Security flaw on Zoom app could allow Mac webcams to be hackedhttps://indianexpress.com/article/technology/tech-news-technology/security-flaw-on-zoom-app-could-allow-mac-webcams-to-be-hacked-5822040/

Security flaw on Zoom app could allow Mac webcams to be hacked

According to US-based security researcher Jonathan Leitschuh, the Zoom video conference app can get hijacked by any website which can then force a Mac user to join a call along with an activated webcam.

Zoom video conferencing app for Mac has a vulnerability that can start a video-enabled call on a Mac with the help of a web server. (Representational image: MacBook Pro)

Jonathan Leitschuh, a US-based security researcher on Monday had publicly disclosed a major zero-day vulnerability in the Zoom video conferencing software. Leitschuh had demonstrated that any website can start a video-enabled call through the Zoom software on a Mac with the help of a web server which gets installed by the Zoom app.

According to a report by The Verge, the server accepts the requests which the regular would not. The report further says that even if you uninstall the Zoom software, the server will still remain and it can reinstall Zoom without the user’s choice. As per the findings by Leitschuh, the Zoom software can get hijacked by any website which can then force a Mac user to join a call along with an activated webcam even without their permission unless a specific setting is enabled.

On a Medium post published on Monday, Leitschuh gave a demonstration through a form of a link which after being clicked takes Mac users (currently using/or have used Zoom app before) to a conference room activating their webcams. He notes that this particular code can get embedded to any website and also on malicious ads or a phishing campaign.

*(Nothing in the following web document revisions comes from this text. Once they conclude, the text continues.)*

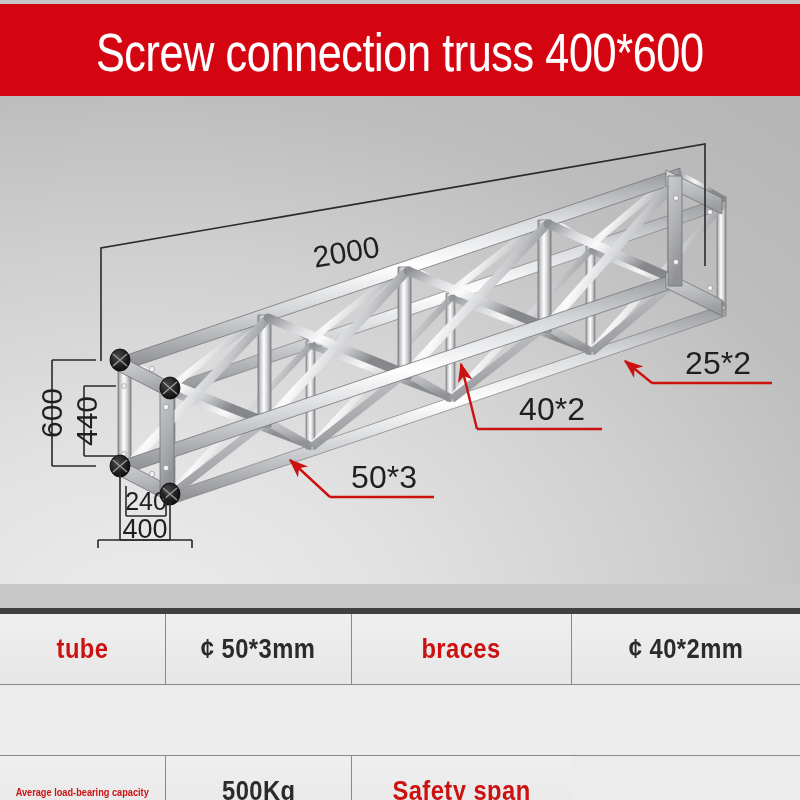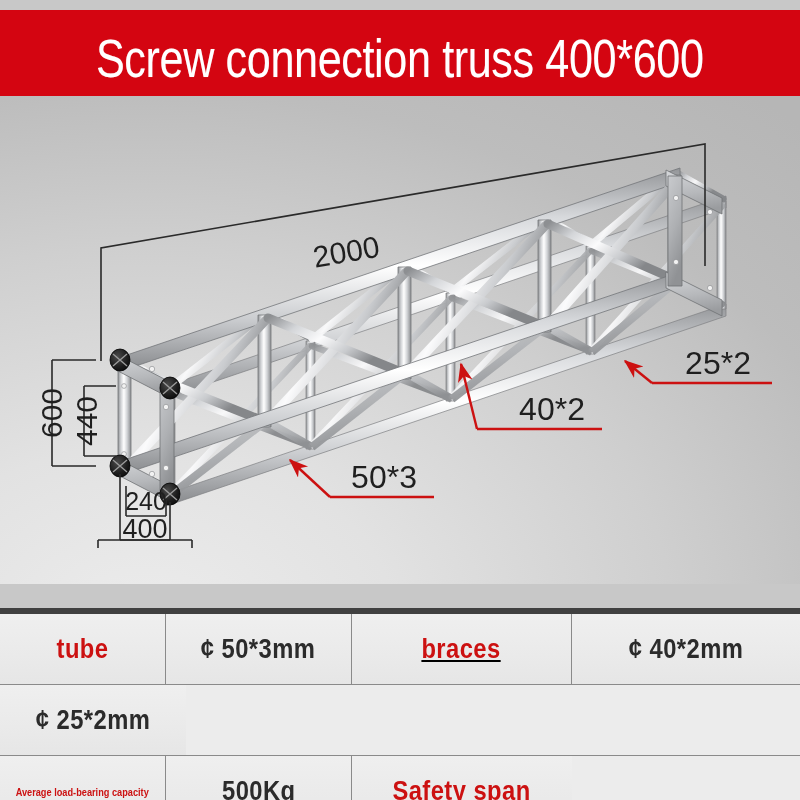"Screw connection truss 400*600" .banner { top: 10px -> 4px }
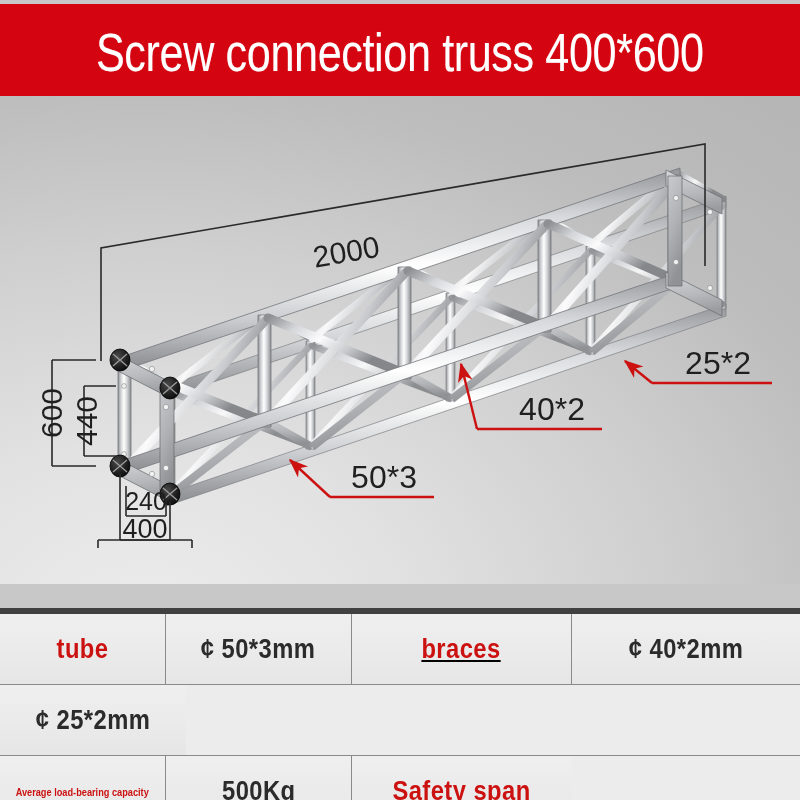"braces" .c3 { text-decoration: underline -> none }
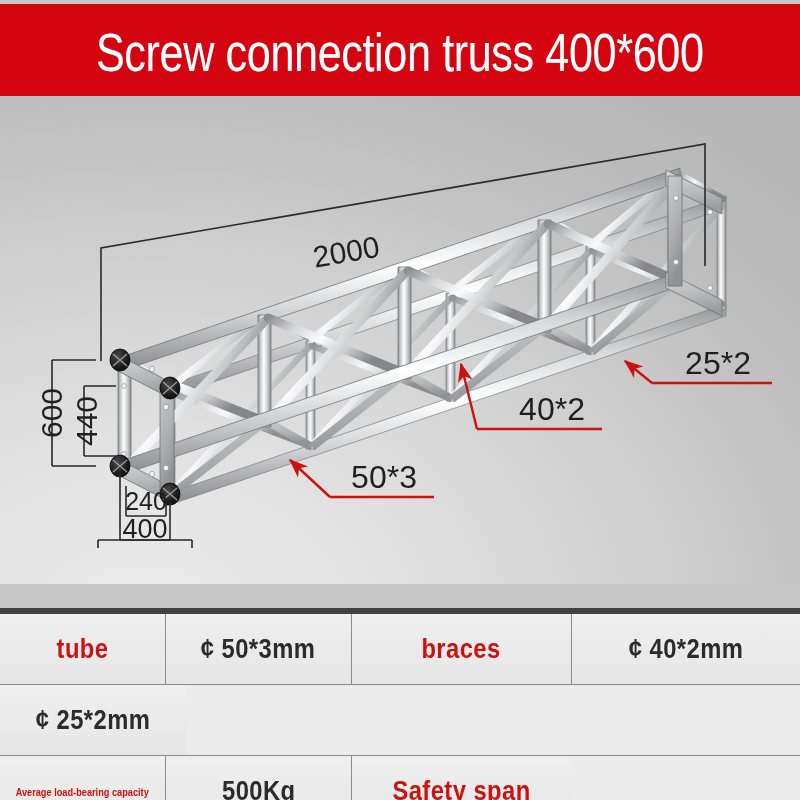"¢ 25*2mm" div.cell { html: <div> <span>¢ 25*2mm</span> </div> -> none }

Leitschuh further writes that even if Mac users uninstall the Zoom app, the local web server still remains and it will “happily re-install the Zoom client for you, without requiring any user interaction on your behalf besides visiting a webpage.”

Advertising

The Verge in its report said that they tried the flaw themselves by using Leitschuh’s demo and were able to confirm that the issue does persist on clicking the link if Mac users have used the Zoom app and have not checked a particular checkbox in settings. The link auto joins the users to a conference call with the web camera on.

 

As per Leitschuh, he had contacted Zoom back on March 26 earlier this year and had said that he would disclose the exploit publicly in 90 days. According to him, Zoom does not seem to have done enough to resolve the problem. The particular vulnerability was also disclosed to both Chromium and Mozilla teams, however, because it is not an issue with their browsers, there is not much those developers can do about this.

To fix this particular issue, Leitschuh has advised the Mac users having the Zoom app installed to update it to the latest version and then check the box in settings to ‘Turn off my video when joining a meeting,’. He has also provided a series of commands in the Medium post which can disable the local web server and prevent it from reinstalling.

The updated Zoom app only lets users to turn off the video when joining a meeting by clicking the checkbox. (Image source: Medium/Jonathan Leitschuh)

Following the public disclosure, Zoom, in a statement to The Verge and ZDNet, has said that it has developed the local web server in a bid to save the Mac users some clicks, after Apple changed their Safari browser in a way that requires Zoom users to confirm that they want to launch Zoom every single time. The Verge report says that Zoom defended the workaround as a “legitimate solution to a poor user experience, enabling our users to have seamless, one-click-to-join meetings, which is our key product differentiator.”

According to the report, Zoom said that it will tweak the app in a minor way: starting in July, the app will save the user’s and administrator’s preferences for whether the video will be turned on, or not, when they first join a call.